1% of Every Day – 15 Minutes of Research

The last article focused on what to do when your app is not performing up to your financial expectations. That extends equally and completely to your business – whether as a single developer, sole proprietor, owner of any-sized company. It’s something you never stop doing – building, developing your business, even if your business. The same applies to your career.  There’s one other thing that deserves 1% of your effort, 15 minutes a day just about every day – research of future business possibilities and opportunities.

This research requires knowing where your present business strengths and development plans for up to 5 years. You might be strong in Java, PHP, Android, Graphics and Video now while your development plans may aim to expand your capabilities to iOS and pick up 2-3 additional languages (i.e. Portuguese, Chinese, etc.)   Or you might be good at making games, but want to move toward producing services and utilities. You need to know your capabilities for your research to be effective – defining the Who, What, Where of your place in the market. The How, Why and When… comes separately in most cases.

There are several ways you can approach this kind of business research, but a methodical approach to each is prudent.   It is strongly recommended to keep a record or diary of your research and preferably in electronic format for ease of future searching and topical organization. Copy and paste notes from web sites as you come across them as this is all for your own use.

Methods:

Specific Location – Focus on one area, whether a city or district, state or country, possibly several countries sharing the same language. Basically, you want to keep your thumb on the pulse of its business, especially as it relates to what you do. This can extend to socially and to the government. You want to know who else does the same kind of work as you do, you want to be informed of upcoming projects. Location based research is frequently best tied with local social networking and attendance of business conferences. Concurrent with your research, you want people to learn who you are – which means participating in local business forums.

Specific Industry – While you may be a programmer or app developer, you may also have experience in a specific field – medicine, logistics, investment services, gaming, etc. With these, you are aiming to be well ahead of the bell-curve on how the systems work and the new systems and technologies your field is moving toward. Developing relationships on this level can lead to free beta testing, subcontracted training and consulting, and ultimately becoming a “go-to specialist”. One of the first programmers I worked with focused specifically on high-end health care communications software and for a time was one of four programmers in the United States able to tender bids on projects with the Center for Disease Control.

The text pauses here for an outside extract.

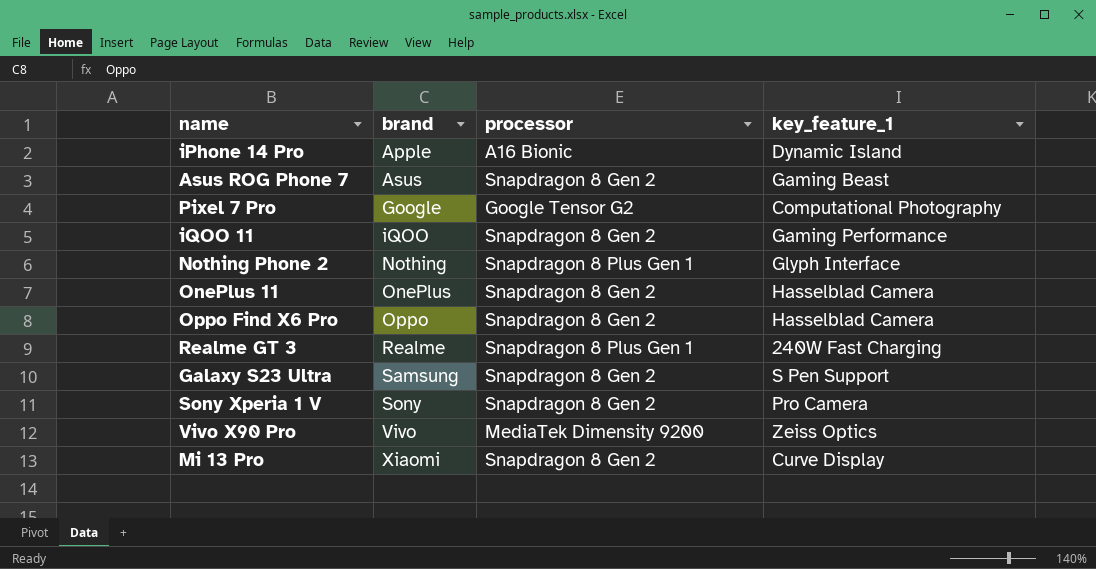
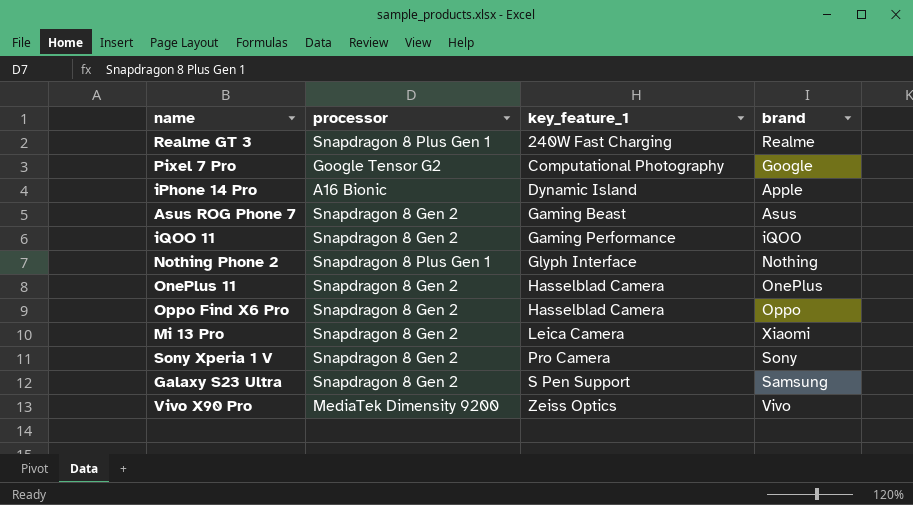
row order: brand ascending -> key_feature_1 ascending
column brand | position: 2 -> 4
Mi 13 Pro | key_feature_1: Curve Display -> Leica Camera

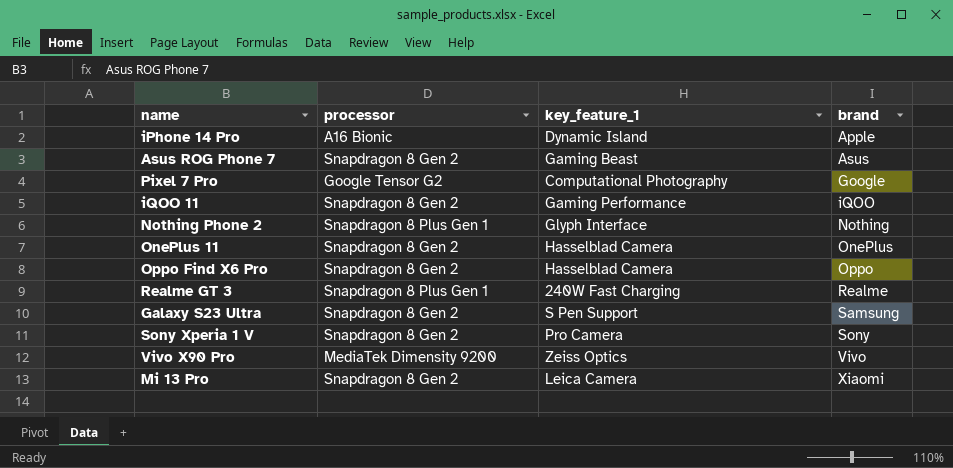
row order: key_feature_1 ascending -> brand ascending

Specialized Technology – Your focus is specializing in one type of technology, or perhaps a few. This could be video, security, payment systems, government communication and reporting systems, facial recognition, GPS, or anything else. What you are likely to be specifically looking for are opportunities to “merge technologies” – convergence related projects of which I see many coming to the fore in the near future with recent developments in voice and video technology for starters, combined with facial recognition, GPS, security and privacy. Look at who is doing what and where technologies can intersect. Can you tie the knot for them? To some extent this ties in with

Academic and Philosophical Solutions – The philosophy of computer science is another route of research and the object of much fascinating discussion in philosophical organizations and think tanks. This is frequently more in the realm of the abstract and boundless theory, ranging from personal privacy and copyright issues to human augmentation (even with Google Glass – banned in some stores) and computer driven vehicles. Tying in with the academic side lends to getting involved with projects backed by grants, as just one fringe benefit.

All of these methods can, do and to varying degrees should overlap. It depends entirely upon the focus of your career and business, especially the direction you want to take it.

Research is boring. It is not something from which you can expect immediate results. It is worth consistent, prolonged effort for the long-term. Many will find 15 minutes a day focused on 1-2 news items or leads sufficient. If you are at a total stand-still, it is something worth investing a full 8-12 hours a day into. The point is that a little bit of effort today will help guarantee that you always have something to do tomorrow.

This provides four different angles to work from, so you might choose the angle you like most.

Fifteen minutes a day, just Monday – Friday, equates to 65 hours over the course of a year. That’s exponentially better than 65 hours concentrated in 1-2 weeks, as the world is in constant motion.

Other aspects of what has been covered in this blog also apply. It is not always a matter of needing to be able to do everything yourself, so long as you know someone else who can.

We might define ourselves by our career field… I am a programmer or an app developer. That’s not all we do, nor is that the limit of our business potential any more than being a “coffee drinker” means the only thing you ever do is drink coffee.